Preiser’s Disease (AVN of the Scaphoid) Idiopathic AVN of the scaphoid — Preiser’s disease — is rare and predominantly affects women aged 30-50 years. The proximal pole of the scaphoid is the typical site of involvement. Risk factors include corticosteroid therapy, alcohol abuse, and a history of scaphoid fracture or repeated micro-trauma. Treatment options include vascularized bone grafting in early disease, scaphoidectomy with four-corner fusion in established arthritis, and proximal row carpectomy. Mueller-Weiss Disease (AVN of the Navicular) Mueller-Weiss disease is an idiopathic AVN of the tarsal navicular in adults, distinguished from the childhood Köhler’s disease by its different clinical course and population. The condition presents with midfoot pain in middle-aged women and is treated conservatively in early disease and with selective tarsal arthrodesis in advanced disease. Freiberg’s Disease (AVN of the Second Metatarsal Head) Freiberg’s disease is an osteonecrosis of the second (occasionally third) metatarsal head, typically presenting in adolescent girls and young women with forefoot pain and metatarsalgia. Treatment is initially conservative; surgical options for advanced disease include dorsiflexion osteotomy of the metatarsal head and excisional arthroplasty.

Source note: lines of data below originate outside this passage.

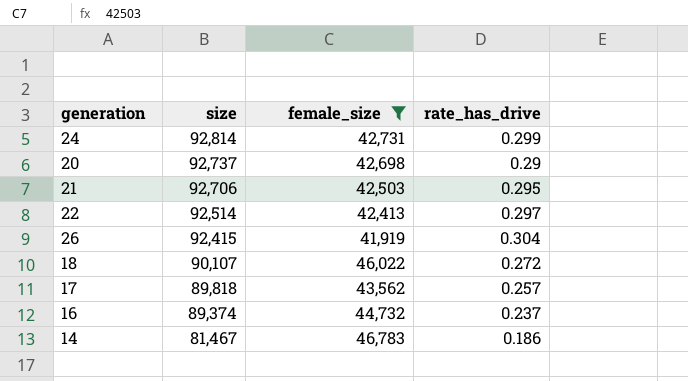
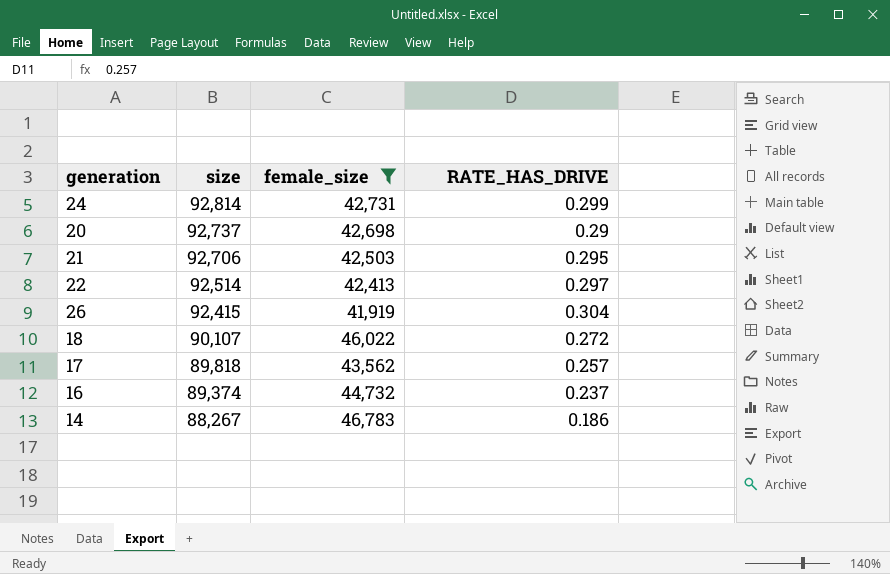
column name: rate_has_drive -> RATE_HAS_DRIVE
14 | size: 81,467 -> 88,267

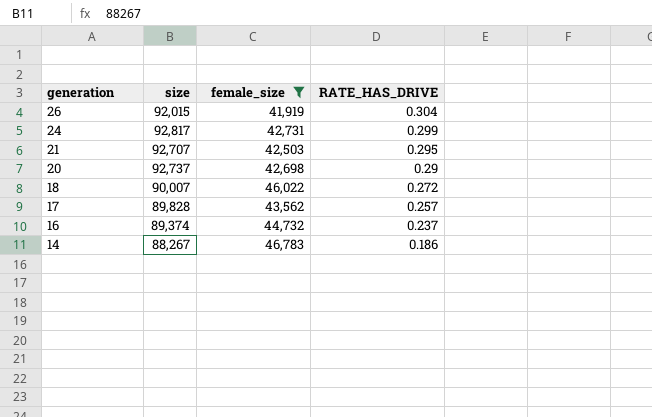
row order: size descending -> generation descending
row 22: 92,514 | 42,413 | 0.297 -> none
26 | size: 92,415 -> 92,015
24 | size: 92,814 -> 92,817
21 | size: 92,706 -> 92,707
18 | size: 90,107 -> 90,007
17 | size: 89,818 -> 89,828

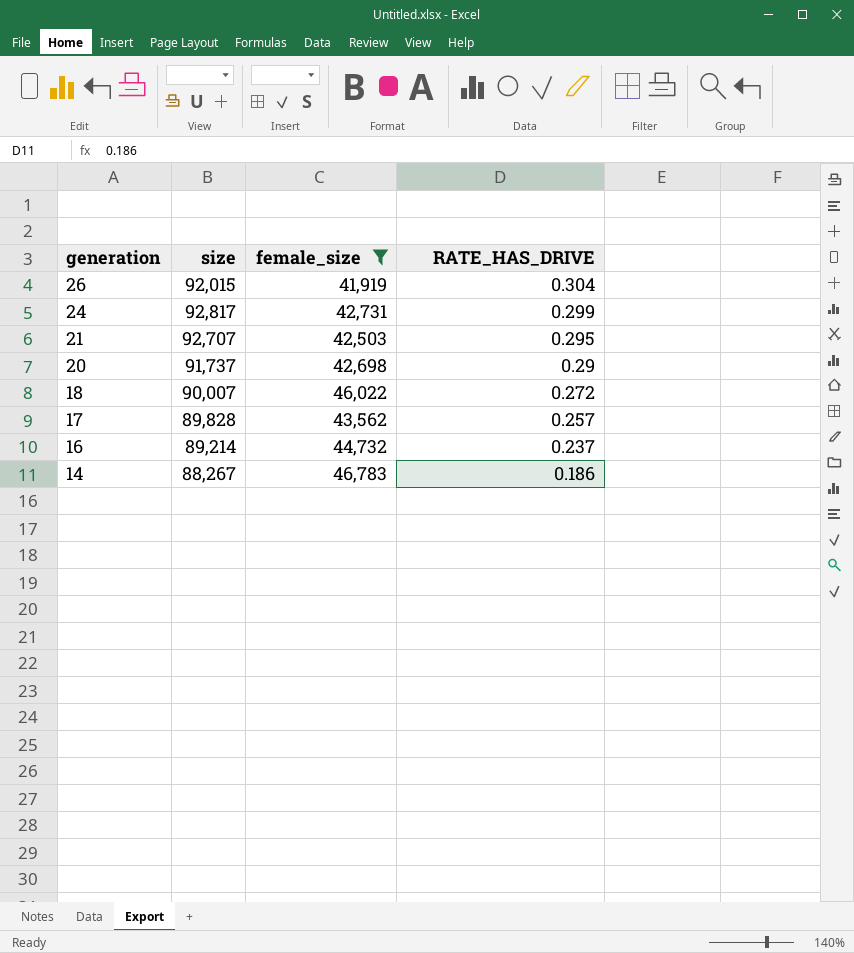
20 | size: 92,737 -> 91,737
16 | size: 89,374 -> 89,214

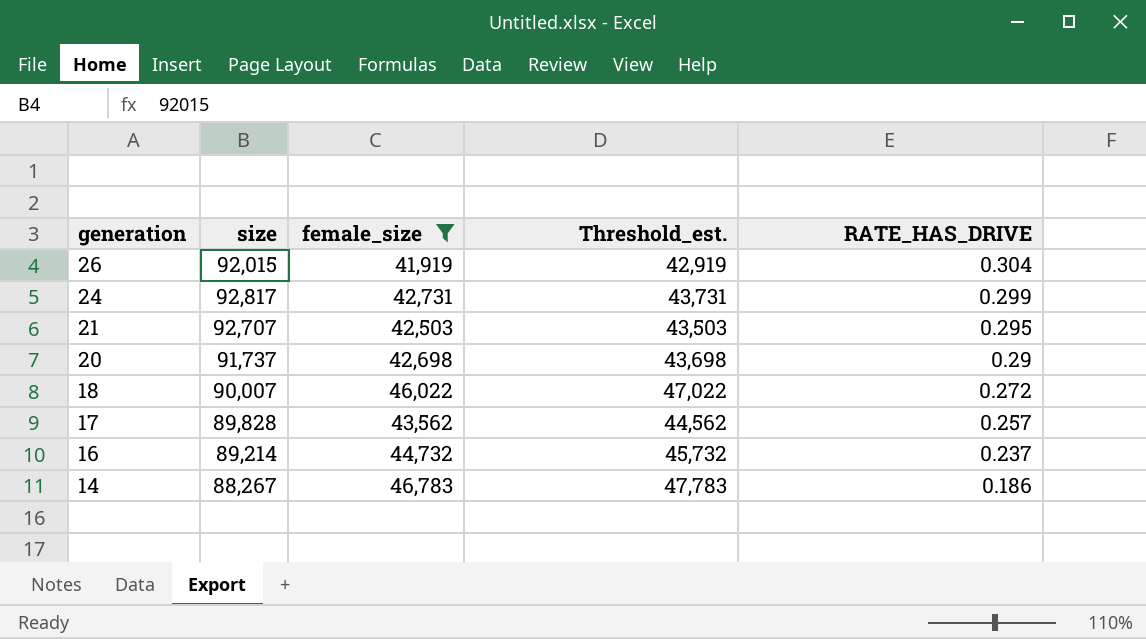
column Threshold_est. | formula: none -> [female_size] + 1000

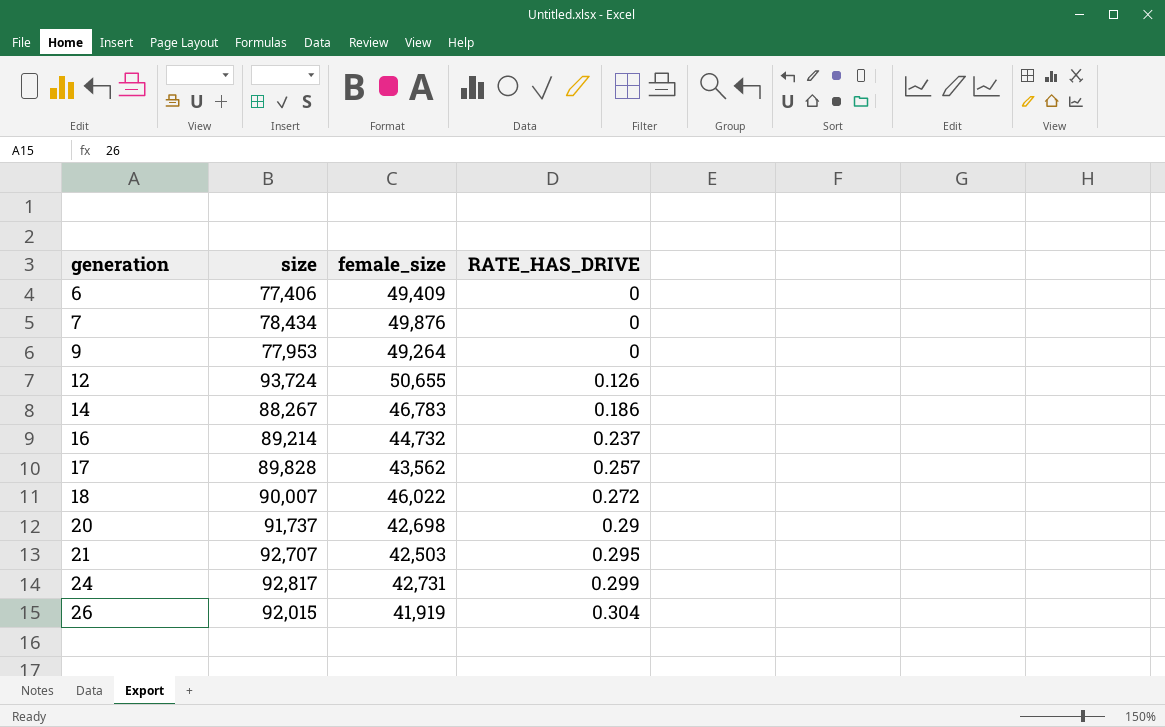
filter: female_size <= 46,783 -> none
row order: generation descending -> generation ascending
column Threshold_est. | formula: [female_size] + 1000 -> none

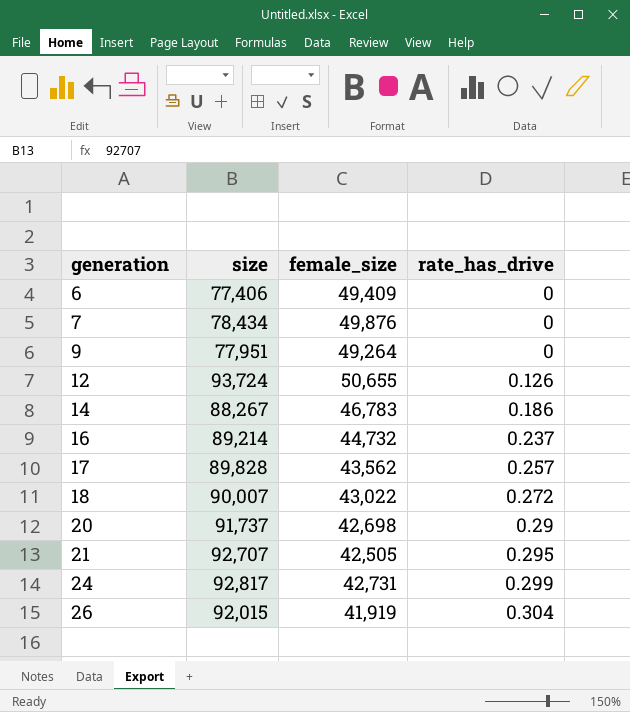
column name: RATE_HAS_DRIVE -> rate_has_drive
9 | size: 77,953 -> 77,951
18 | female_size: 46,022 -> 43,022
21 | female_size: 42,503 -> 42,505

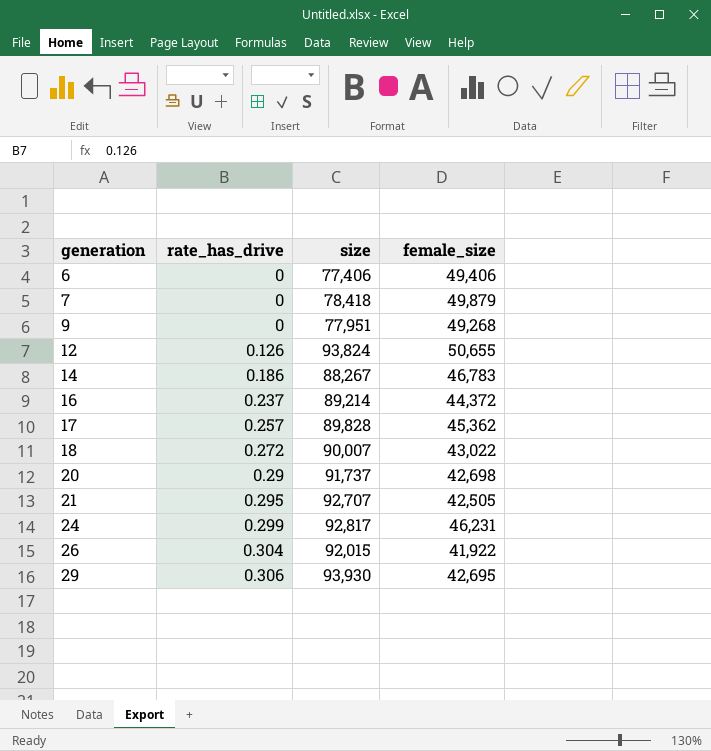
column rate_has_drive | position: 4 -> 2
6 | female_size: 49,409 -> 49,406
7 | size: 78,434 -> 78,418
7 | female_size: 49,876 -> 49,879
9 | female_size: 49,264 -> 49,268
12 | size: 93,724 -> 93,824
16 | female_size: 44,732 -> 44,372
17 | female_size: 43,562 -> 45,362
24 | female_size: 42,731 -> 46,231
26 | female_size: 41,919 -> 41,922
row 29: none -> 0.306 | 93,930 | 42,695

Summary and Take-Home Points

Adult avascular necrosis is a heterogeneous group of conditions unified by the underlying mechanism of vascular insult, bone death, and progressive joint destruction. The femoral head is the principal site, with corticosteroid therapy, alcohol abuse, sickle cell disease, and a constellation of other systemic factors as the main etiologies; the Ficat-Arlet and Steinberg staging systems guide treatment decisions, with core decompression (often combined with bone marrow concentrate or vascularized bone grafting) for pre-collapse disease and total hip arthroplasty for post-collapse disease. Spontaneous osteonecrosis of the knee (Ahlbäck’s), now understood as a subchondral insufficiency fracture, predominantly affects older women and is treated conservatively or by knee arthroplasty as the disease progresses. AVN of the humeral head, talus, lunate, and scaphoid share similar pathological principles but have site-specific clinical features and treatments. Kienböck’s disease, the AVN of the carpal lunate, demonstrates a particularly distinctive natural history and management, with joint-leveling procedures (radial shortening osteotomy) for ulnar-negative variance in early stages, vascularized bone grafting in selected cases, and proximal row carpectomy or partial arthrodesis for advanced disease. Across all of these conditions, the principles of early diagnosis by MRI, identification and correction of modifiable risk factors, and stage-appropriate treatment that combines joint- preserving and joint-replacing options determine successful outcomes.